Chemical elements
In chemistry, the term chemical element refers to species, or types, of atoms.[1] The distinguishing characteristic of an atomic species is the magnitude of its nuclear charge. An atomic nucleus contains a number of positive elementary charges, named protons. The total charge of an atomic nucleus, i.e., its number of protons, is referred to as the atomic number of the element, symbolized by Z. In other words, the atomic number Z—the number of protons in the nucleus—labels uniquely each species of atom (chemical element). Examples of chemical elements are: oxygen (Z = 8), copper (Z = 29), gold (Z = 79), and mercury (Z = 80). There are 94 naturally occurring chemical elements on Earth; they are listed in tables at the end of this article. Furthermore there exist a number of artificial, short-lived, radioactive, chemical elements that are made in the laboratory.
A periodic table of elements, with rows and columns containing elements which exhibit similar properties, can be found here.

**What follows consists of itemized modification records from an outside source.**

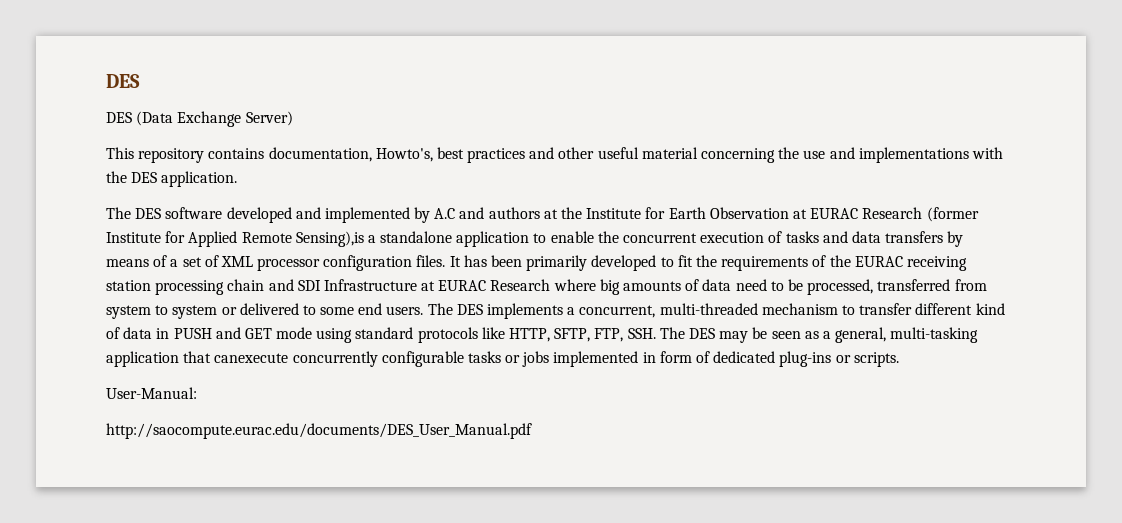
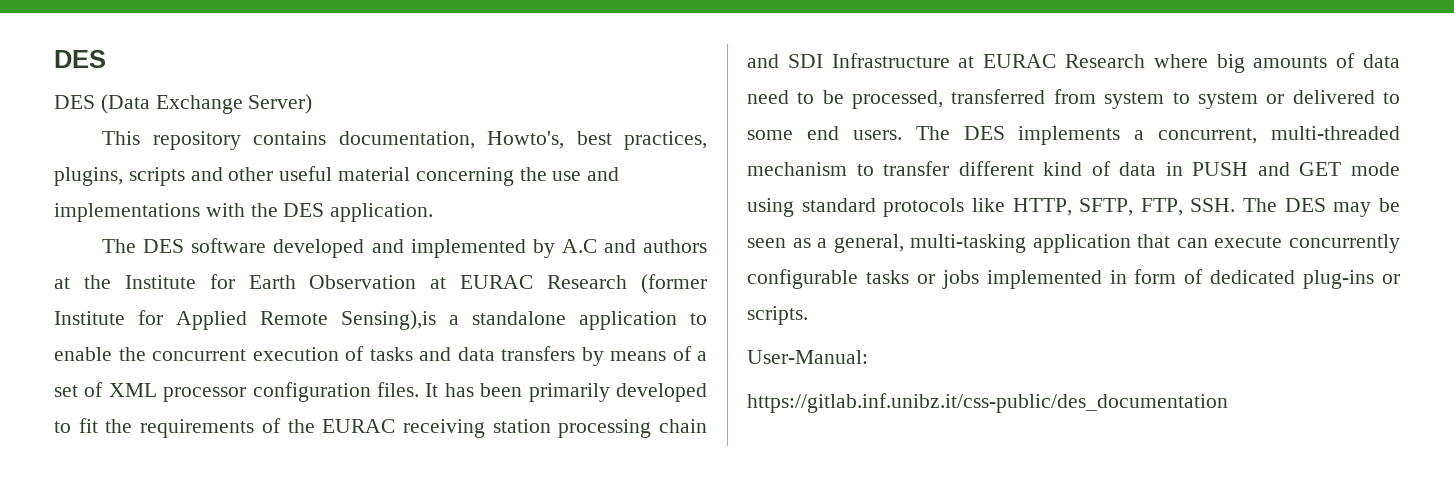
[467,148,526,163] practices -> [623,131,707,150] [54,167,185,186] practices, plugins, scripts
[214,353,289,363] canexecute -> [1176,236,1283,248] can execute
[106,423,532,439] http://saocompute.eurac.edu/documents/DES_User_Manual.pdf -> [747,393,1228,413] https://gitlab.inf.unibz.it/css-public/des_documentation

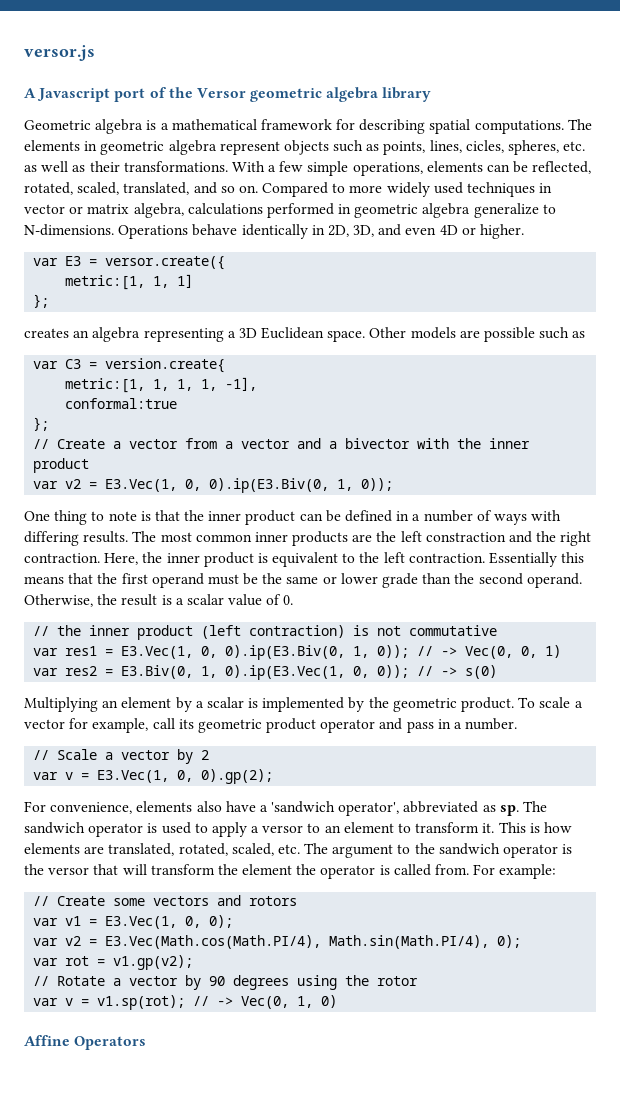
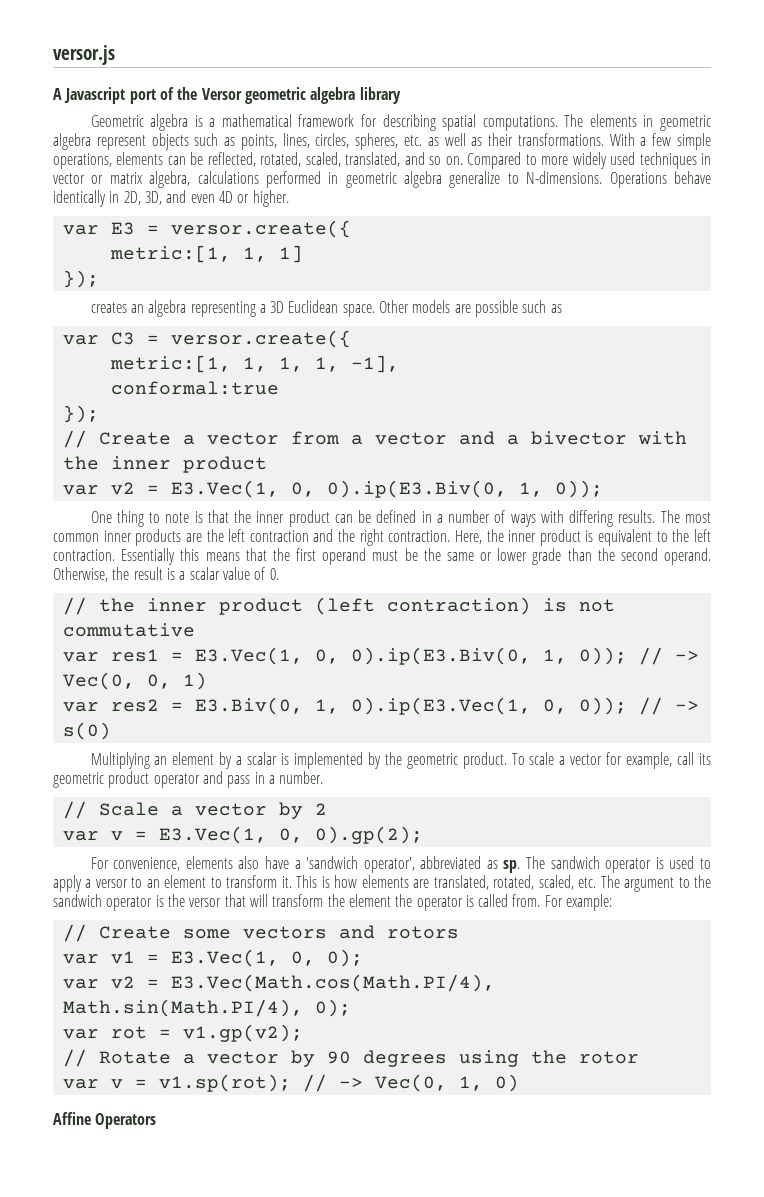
[465,140,504,153] cicles, -> [315,133,350,148] circles,
[33,294,50,308] }; -> [62,270,99,288] });
[105,358,226,373] version.create{ -> [170,330,351,348] versor.create({
[33,417,50,431] }; -> [62,405,99,423] });
[425,532,506,542] constraction -> [249,530,309,542] contraction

[edit] Chemical elements explained to the layperson
All matter directly perceptible by the human senses — whether solid, liquid or gas — is composed of one or more elements. Typically, elements are found in nature in the form of a collection of atoms, often with the atoms of other elements, as compounds (e.g., iron ore, a collection of unit compounds each of iron and oxygen atoms, oxides of iron, primarily the minerals called magnetite and hematite), or as mixtures. Some elements are abundant on Earth. For example, the elements hydrogen and oxygen, as the compound water, H2O, make up the bulk of Earth's oceans, seas, lakes, rivers, and ponds, and make up the bulk (mass) of living cells and multicellular organisms.[2] For another example, the element carbon supplies the backbone of numerous species of essential compounds of all animal and plant life on Earth as well of all the fossil fuels (natural gas, petroleum and coal), which are the remains of plant material that once lived. Some substances may consist of one element only, for instance a nugget of pure gold is made up solely of gold atoms arranged in crystalline form. Very often gold is not pure but an alloy — a mixture — of the elements copper, silver, and gold. Oxygen gas consists of entities [see molecule] each having two oxygen atoms chemically bonded to each other, hence the gas consists of the element oxygen only.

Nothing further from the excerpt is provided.